Yesterday though we encountered an issue where our Traces page in the Section Console failed to retrieve the Varnish Cache Logs for a particular Section-hosted Varnish Cache instance. It had timed out before the results returned. Our platform team investigated.
Broken
Our system gathers the Varnish Cache logs on-demand by executing the varnishlog
tool in the relevant proxy container and capturing the output. By default, varnishlog
would tail the log indefinitely, reporting activity as traffic is handled by Varnish Cache, but because we want a sample to return to the portal quickly, we specify the -d
option to varnishlog
which instructs it to output the recently recorded logs, then exit.

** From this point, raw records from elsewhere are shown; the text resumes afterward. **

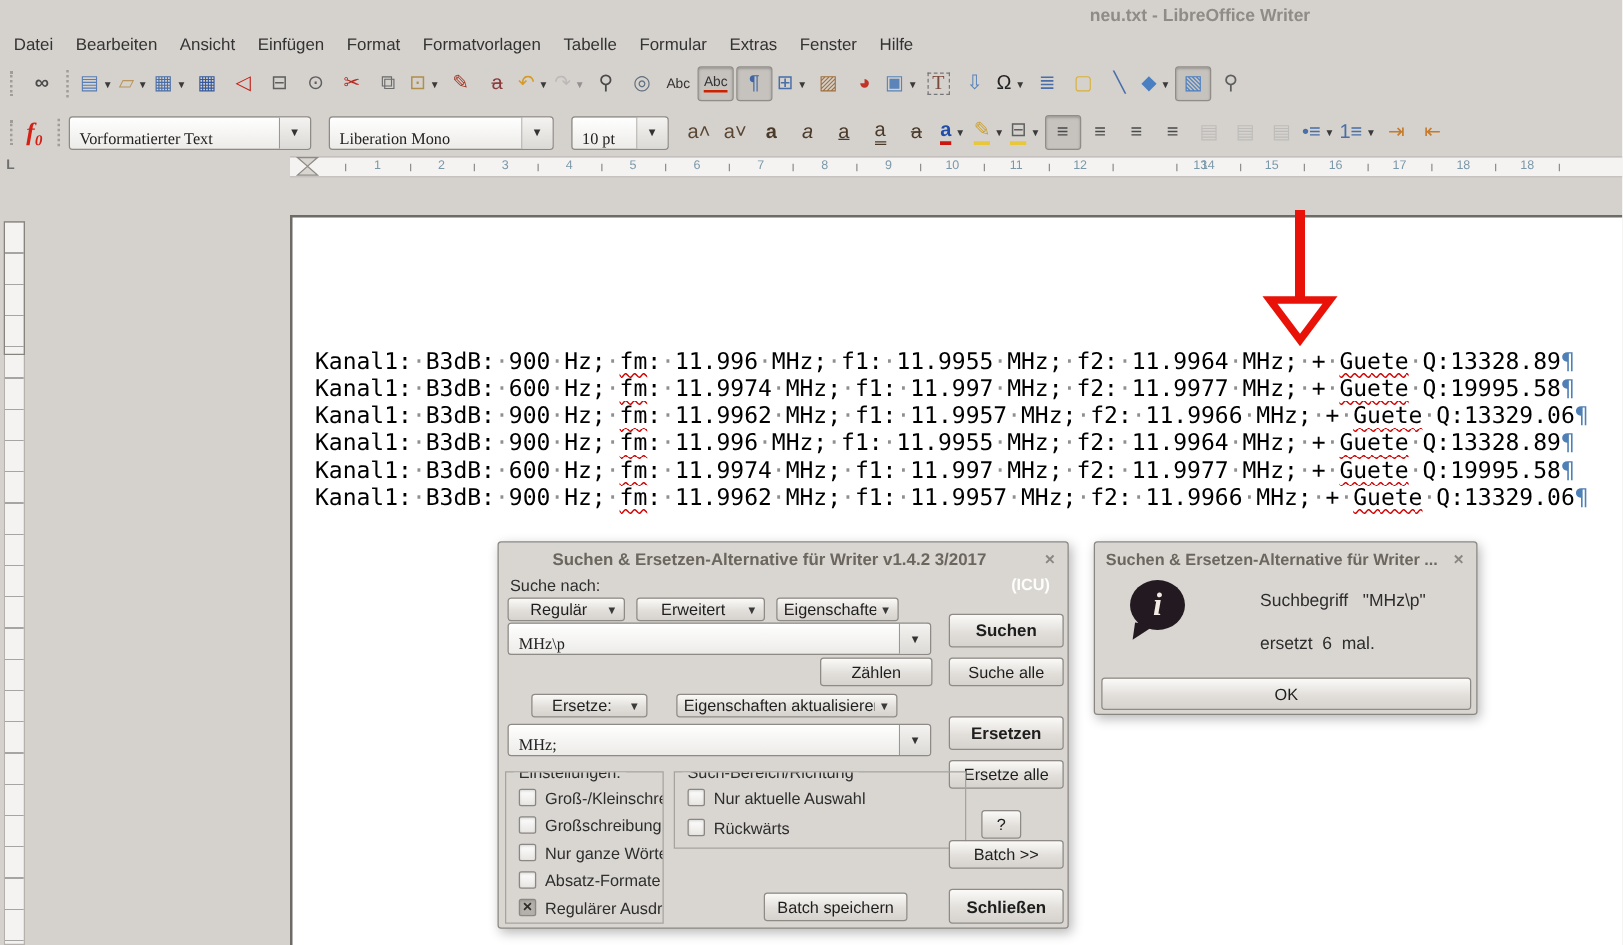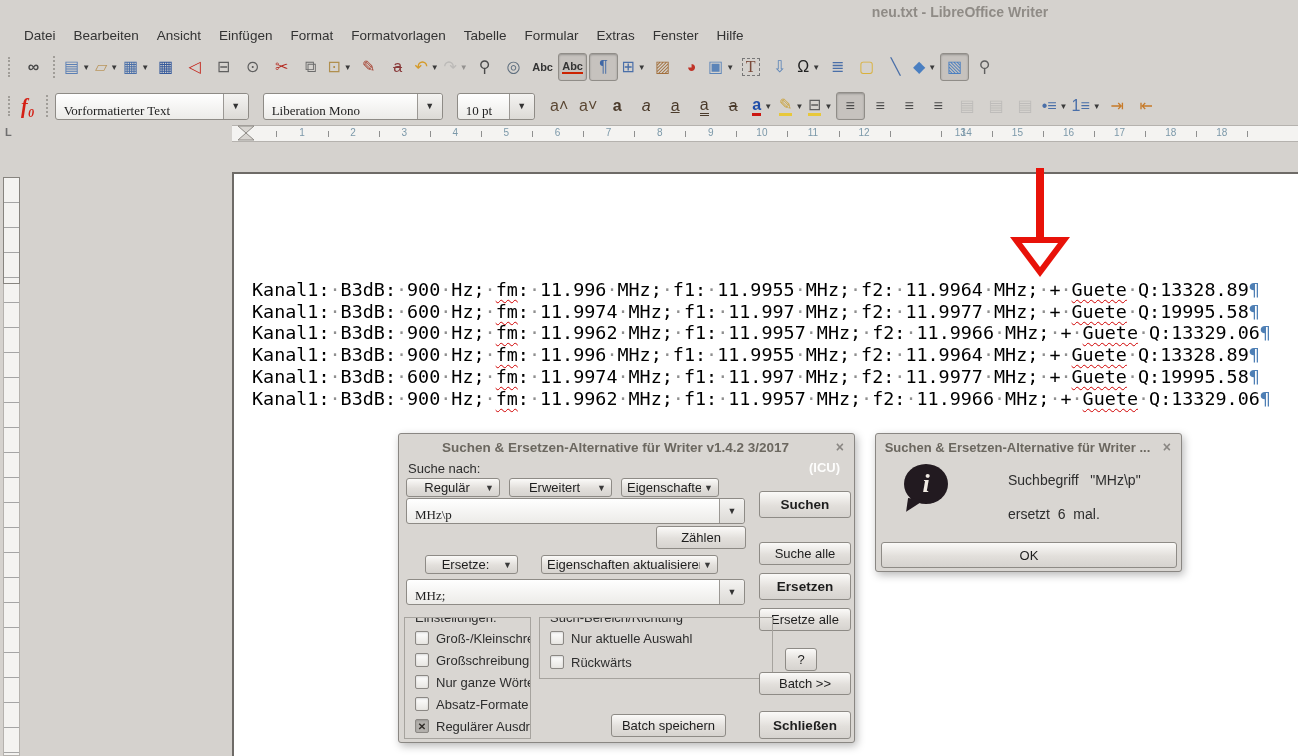"Datei" #menubar { padding-left: 15px -> 2px }
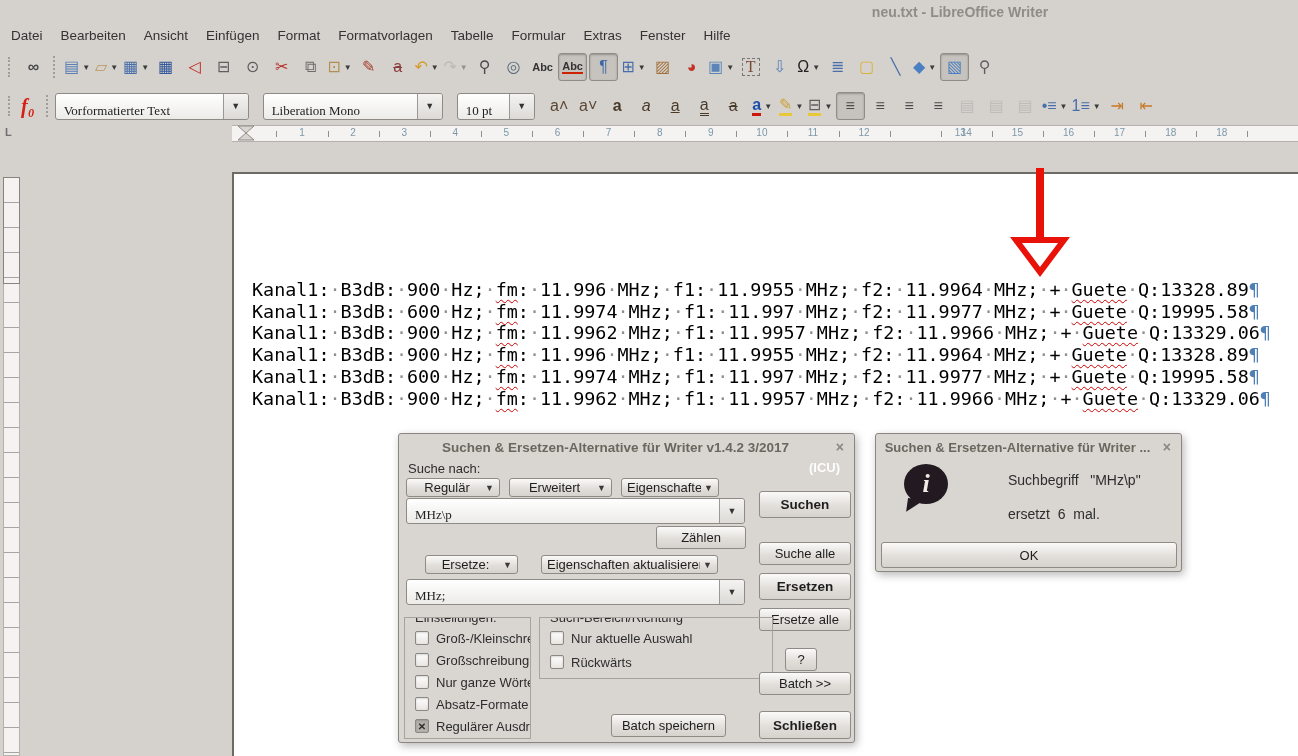"Abc" .g-small { font-weight: bold -> normal }
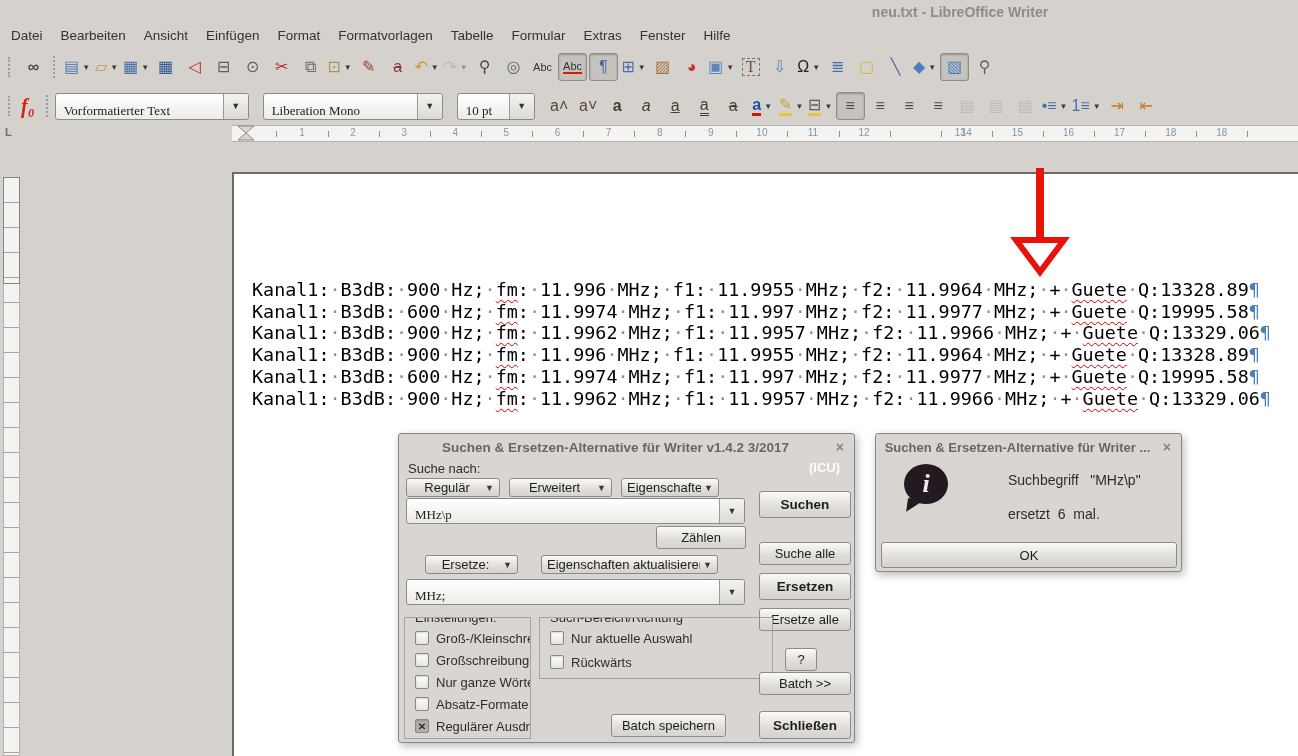"Suche alle" div.btn { top: 108px -> 92px }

Upon investigation though we found that varnishlog -d
hadn’t exited, it was still running and still outputting logs as traffic flowed. My colleague, Ivan, discovered a Varnish bug reported in 2013 that varnishlog
was ignoring the -d
option entirely. This bug report included to a reference to a code change that resolved the issue, so we investigated that code further.
Ivan also noted that the output from the still active varnishlog
process included the text Log overrun
and Log reacquired
which lead us to another part of varnishlog
's source code where we found logic almost identical to that which was changed in the aforementioned bug fix. This led us to conclude that there was an edge case where the -d
option would become ignored if the circular buffer used Varnish Cache for its log was overrun whilst trying to read it. This edge case also appeared to exist in all versions of Varnish Cache since 4.0 inclusive.
Fixed
We did not know how long it would take to fix this issue in Varnish Cache’s log tool itself, or if any such fix would even be applied to all affected Varnish Cache versions. The chance of the issue re-occuring is also somewhat unpredictable, so we needed to work around it in our system. We decided on an approach that would improve upon our platform’s general reliability and began to implement the changes.
Meanwhile, we submitted a description of the problem to the Varnish Cache team along with a suggested code change to fix the issue. Within about 4 hours, our change had been accepted to be included in the eventual release of Varnish Cache 5 and very likely in any updates to both Varnish Cache 4.1 and 4.0.
I think I like Varnish Cache even more now.